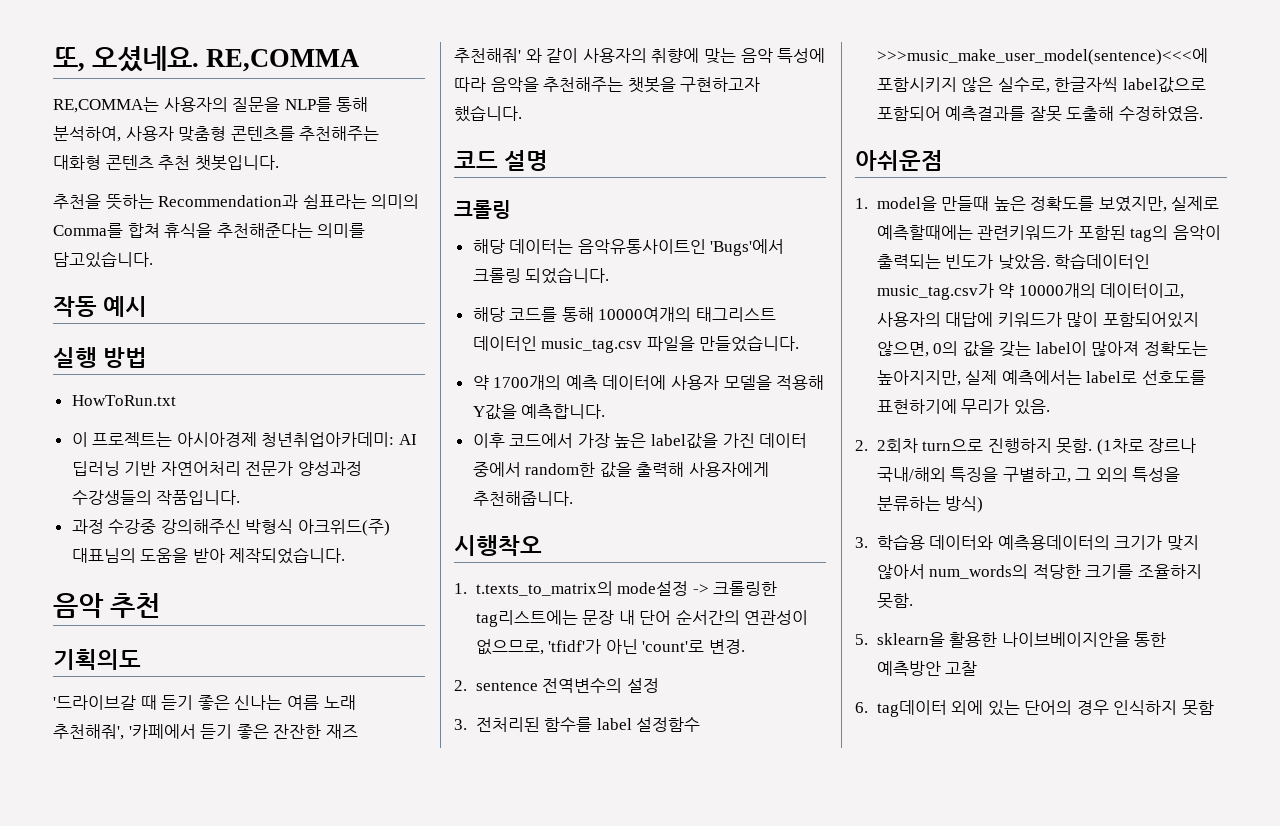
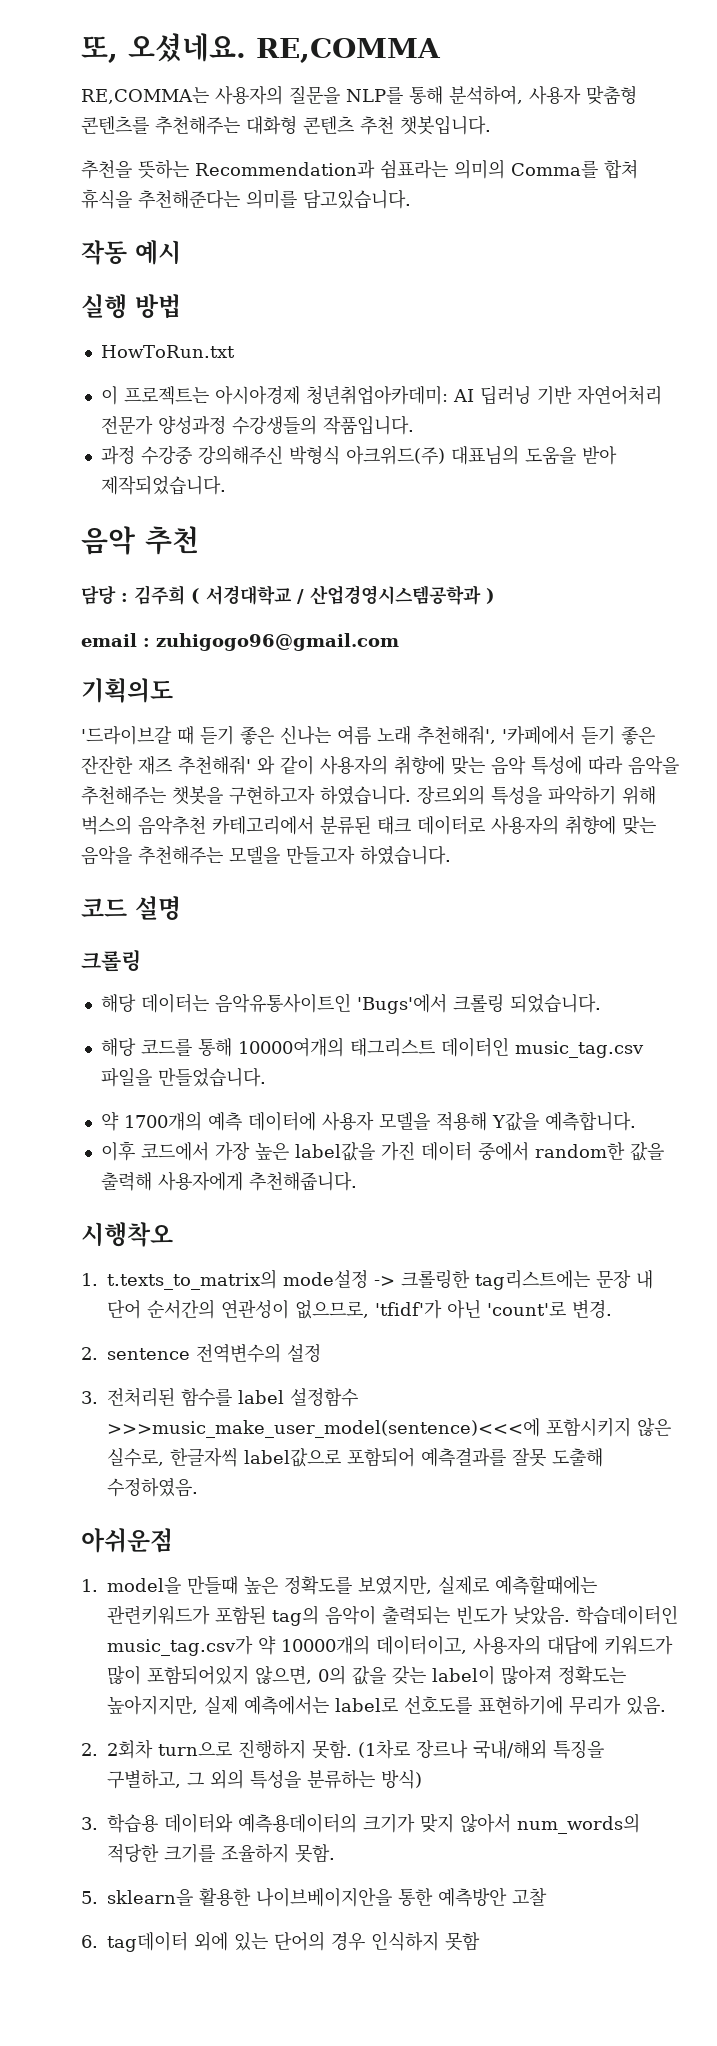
(161, 605) none -> [81,585,495,605] [81,633,399,651] // 담당 : 김주희 ( 서경대학교 / 산업경영시스템공학과 ) // email : zuhigogo96@gmail.com
[454,105,522,122] 했습니다. -> [320,785,656,805] [81,815,656,835] [81,845,451,865] 하였습니다. 장르외의 특성을 파악하기 위해 벅스의 음악추천 카테고리에서 분류된 태크 데이터로 사용자의 취향에 맞는 음악을 추천해주는 모델을 만들고자 하였습니다.

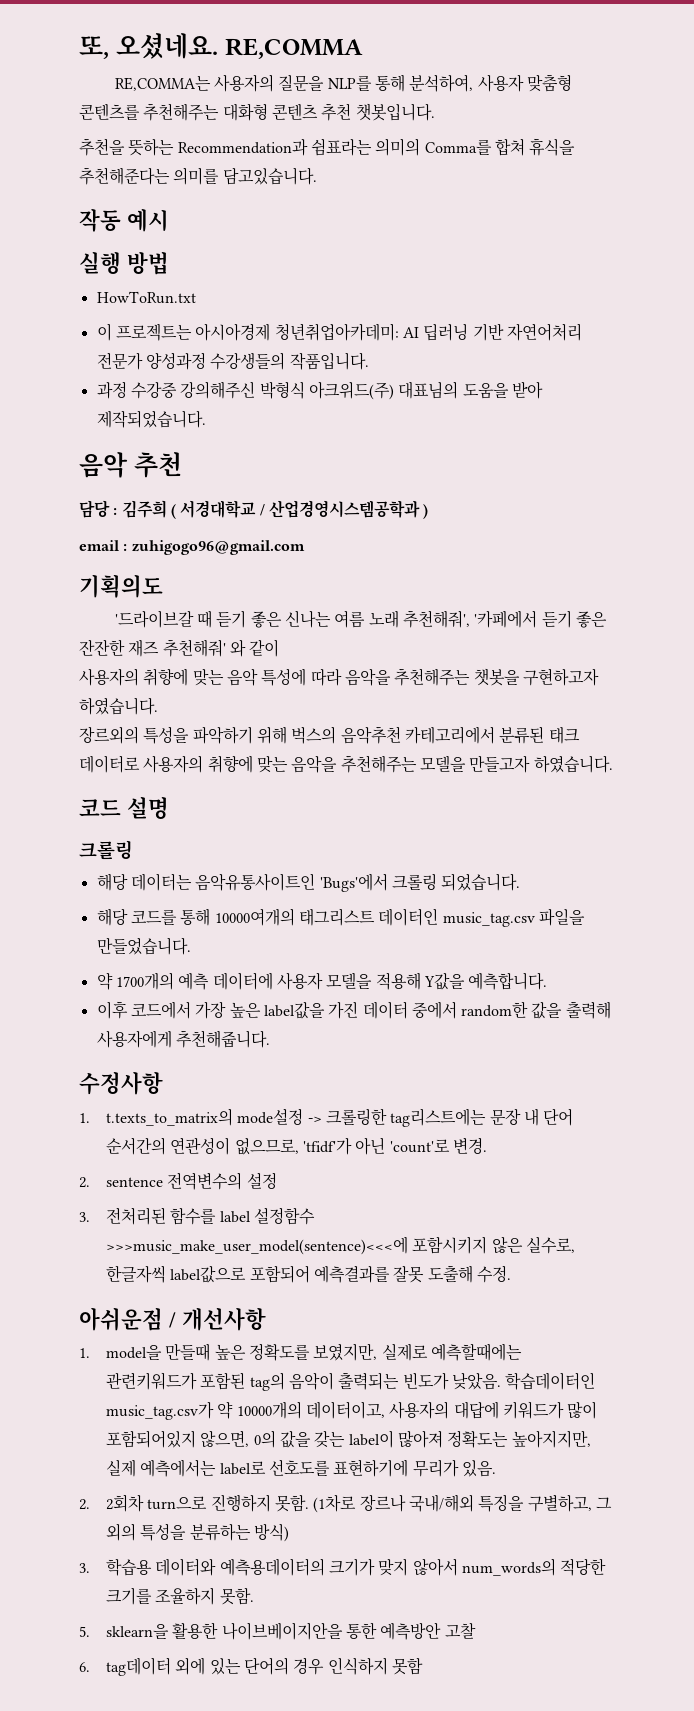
(314, 765) none -> (280, 648) //
(411, 795) none -> (158, 706) //
[81,1222,173,1247] 시행착오 -> [79,1072,163,1095] 수정사항
[107,1478,198,1497] 수정하였음. -> [476,1265,511,1283] 수정.
(173, 1540) none -> [168,1308,266,1331] / 개선사항

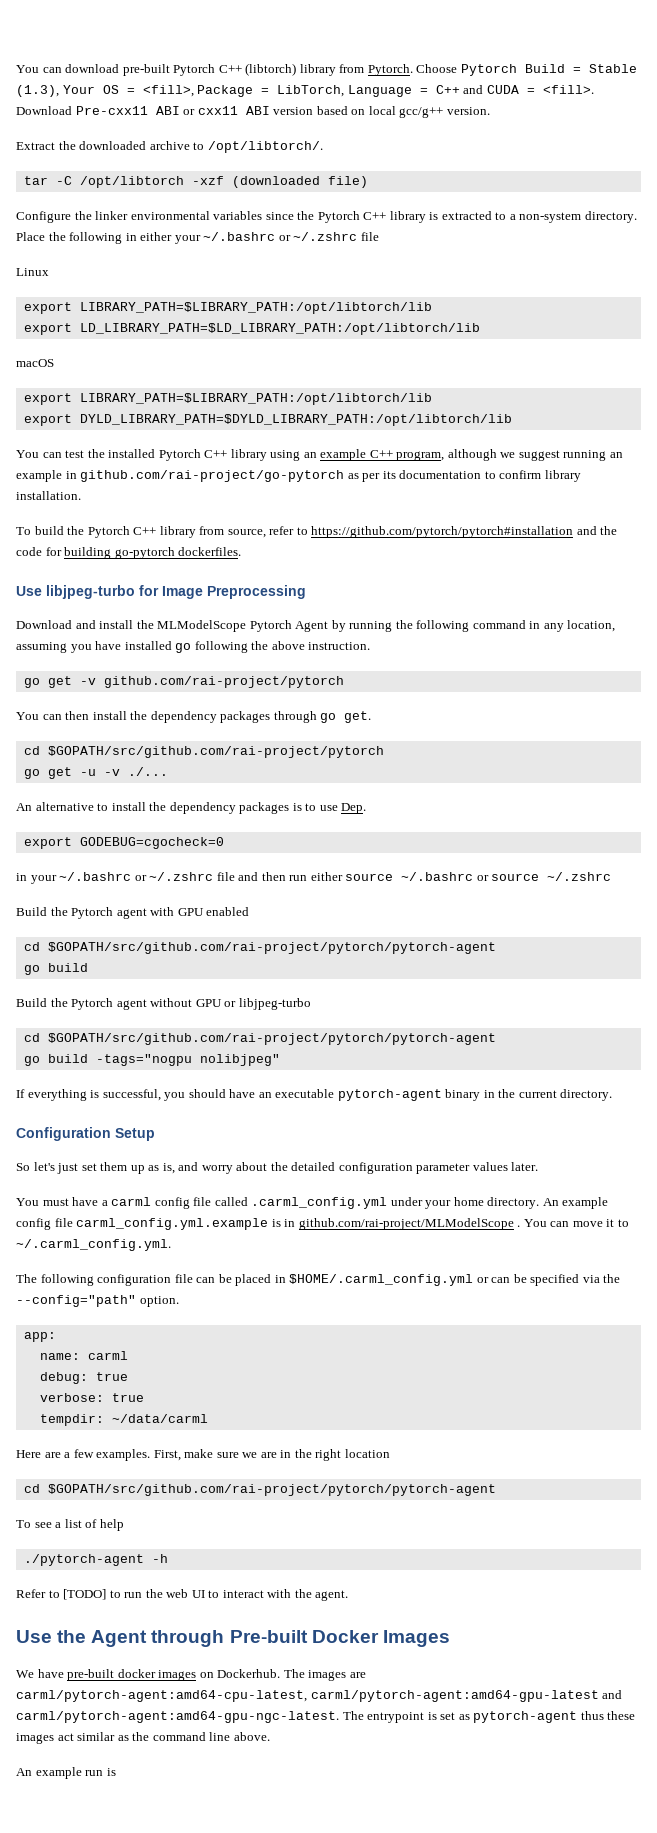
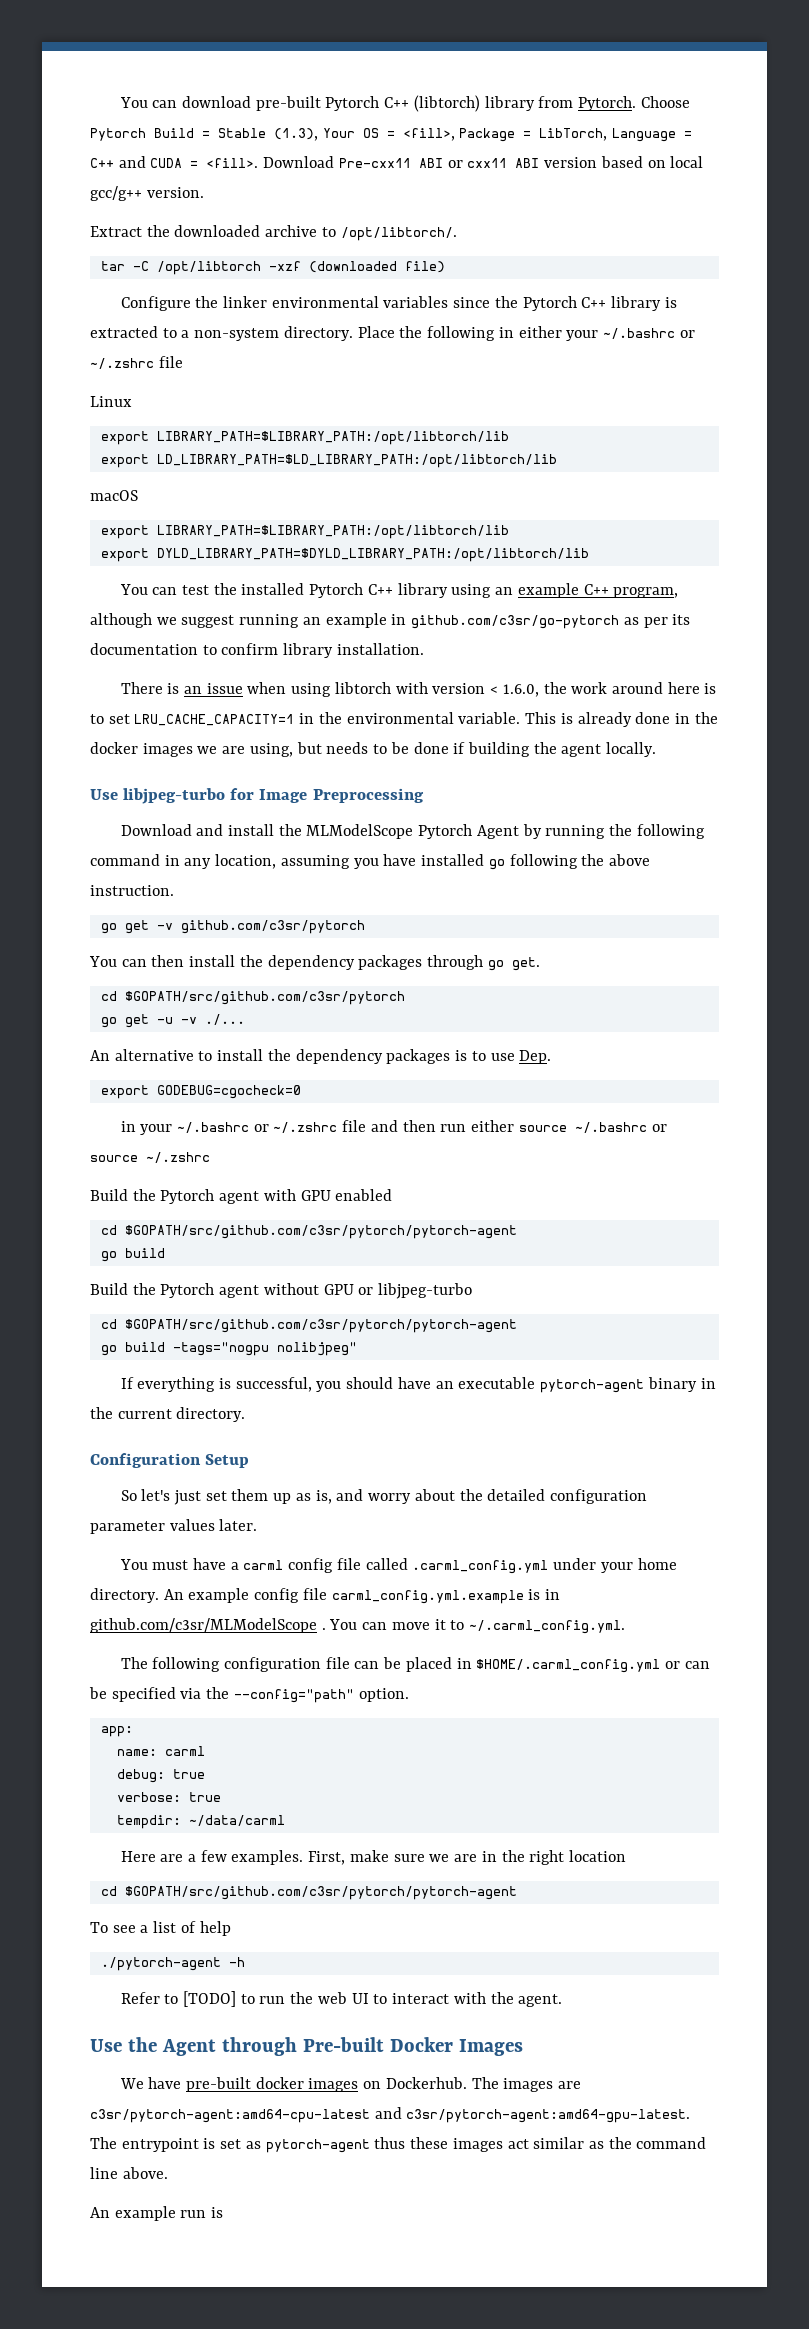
[80,470,345,482] github.com/rai-project/go-pytorch -> [411,615,620,629] github.com/c3sr/go-pytorch
[16,526,618,538] [16,547,242,559] To build the Pytorch C++ library from source, refer to https://github.com/pytorch/pytorch#installation and the code for building go-pytorch dockerfiles. -> [120,682,717,697] [90,712,718,727] [90,742,657,757] There is an issue when using libtorch with version < 1.6.0, the work around here is to set LRU_CACHE_CAPACITY=1 in the environmental variable. This is already done in the docker images we are using, but needs to be done if building the agent locally.
[103,676,344,688] github.com/rai-project/pytorch -> [180,920,365,934] github.com/c3sr/pytorch
[47,746,384,758] $GOPATH/src/github.com/rai-project/pytorch -> [124,991,405,1005] $GOPATH/src/github.com/c3sr/pytorch
[47,942,496,954] $GOPATH/src/github.com/rai-project/pytorch/pytorch-agent -> [124,1225,517,1239] $GOPATH/src/github.com/c3sr/pytorch/pytorch-agent
[47,1033,496,1045] $GOPATH/src/github.com/rai-project/pytorch/pytorch-agent -> [124,1319,517,1333] $GOPATH/src/github.com/c3sr/pytorch/pytorch-agent
[298,1218,514,1230] github.com/rai-project/MLModelScope -> [90,1618,317,1633] github.com/c3sr/MLModelScope
[47,1484,496,1496] $GOPATH/src/github.com/rai-project/pytorch/pytorch-agent -> [124,1886,517,1900] $GOPATH/src/github.com/c3sr/pytorch/pytorch-agent
[16,1690,623,1702] [16,1711,339,1723] carml/pytorch-agent:amd64-cpu-latest, carml/pytorch-agent:amd64-gpu-latest and carml/pytorch-agent:amd64-gpu-ngc-latest. -> [90,2107,691,2123] c3sr/pytorch-agent:amd64-cpu-latest and c3sr/pytorch-agent:amd64-gpu-latest.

* Task brief:
Each entry gets copied exactly; the pictures stay out.

* Answer:
(161, 605) none -> [81,585,495,605] [81,633,399,651] // 담당 : 김주희 ( 서경대학교 / 산업경영시스템공학과 ) // email : zuhigogo96@gmail.com
[454,105,522,122] 했습니다. -> [320,785,656,805] [81,815,656,835] [81,845,451,865] 하였습니다. 장르외의 특성을 파악하기 위해 벅스의 음악추천 카테고리에서 분류된 태크 데이터로 사용자의 취향에 맞는 음악을 추천해주는 모델을 만들고자 하였습니다.

(314, 765) none -> (280, 648) //
(411, 795) none -> (158, 706) //
[81,1222,173,1247] 시행착오 -> [79,1072,163,1095] 수정사항
[107,1478,198,1497] 수정하였음. -> [476,1265,511,1283] 수정.
(173, 1540) none -> [168,1308,266,1331] / 개선사항

[80,470,345,482] github.com/rai-project/go-pytorch -> [411,615,620,629] github.com/c3sr/go-pytorch
[16,526,618,538] [16,547,242,559] To build the Pytorch C++ library from source, refer to https://github.com/pytorch/pytorch#installation and the code for building go-pytorch dockerfiles. -> [120,682,717,697] [90,712,718,727] [90,742,657,757] There is an issue when using libtorch with version < 1.6.0, the work around here is to set LRU_CACHE_CAPACITY=1 in the environmental variable. This is already done in the docker images we are using, but needs to be done if building the agent locally.
[103,676,344,688] github.com/rai-project/pytorch -> [180,920,365,934] github.com/c3sr/pytorch
[47,746,384,758] $GOPATH/src/github.com/rai-project/pytorch -> [124,991,405,1005] $GOPATH/src/github.com/c3sr/pytorch
[47,942,496,954] $GOPATH/src/github.com/rai-project/pytorch/pytorch-agent -> [124,1225,517,1239] $GOPATH/src/github.com/c3sr/pytorch/pytorch-agent
[47,1033,496,1045] $GOPATH/src/github.com/rai-project/pytorch/pytorch-agent -> [124,1319,517,1333] $GOPATH/src/github.com/c3sr/pytorch/pytorch-agent
[298,1218,514,1230] github.com/rai-project/MLModelScope -> [90,1618,317,1633] github.com/c3sr/MLModelScope
[47,1484,496,1496] $GOPATH/src/github.com/rai-project/pytorch/pytorch-agent -> [124,1886,517,1900] $GOPATH/src/github.com/c3sr/pytorch/pytorch-agent
[16,1690,623,1702] [16,1711,339,1723] carml/pytorch-agent:amd64-cpu-latest, carml/pytorch-agent:amd64-gpu-latest and carml/pytorch-agent:amd64-gpu-ngc-latest. -> [90,2107,691,2123] c3sr/pytorch-agent:amd64-cpu-latest and c3sr/pytorch-agent:amd64-gpu-latest.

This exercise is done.